[Start of section]

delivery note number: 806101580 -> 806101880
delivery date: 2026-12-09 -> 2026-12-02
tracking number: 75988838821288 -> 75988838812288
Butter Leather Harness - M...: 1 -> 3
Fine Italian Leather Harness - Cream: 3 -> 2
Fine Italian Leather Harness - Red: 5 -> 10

[End of section]

→ **Assignment**: Could you copy out the data in full, exactly as it is written?

→ **Answer to the exercise**:
delivery note number: 806101580 -> 806101880
delivery date: 2026-12-09 -> 2026-12-02
tracking number: 75988838821288 -> 75988838812288
Butter Leather Harness - M...: 1 -> 3
Fine Italian Leather Harness - Cream: 3 -> 2
Fine Italian Leather Harness - Red: 5 -> 10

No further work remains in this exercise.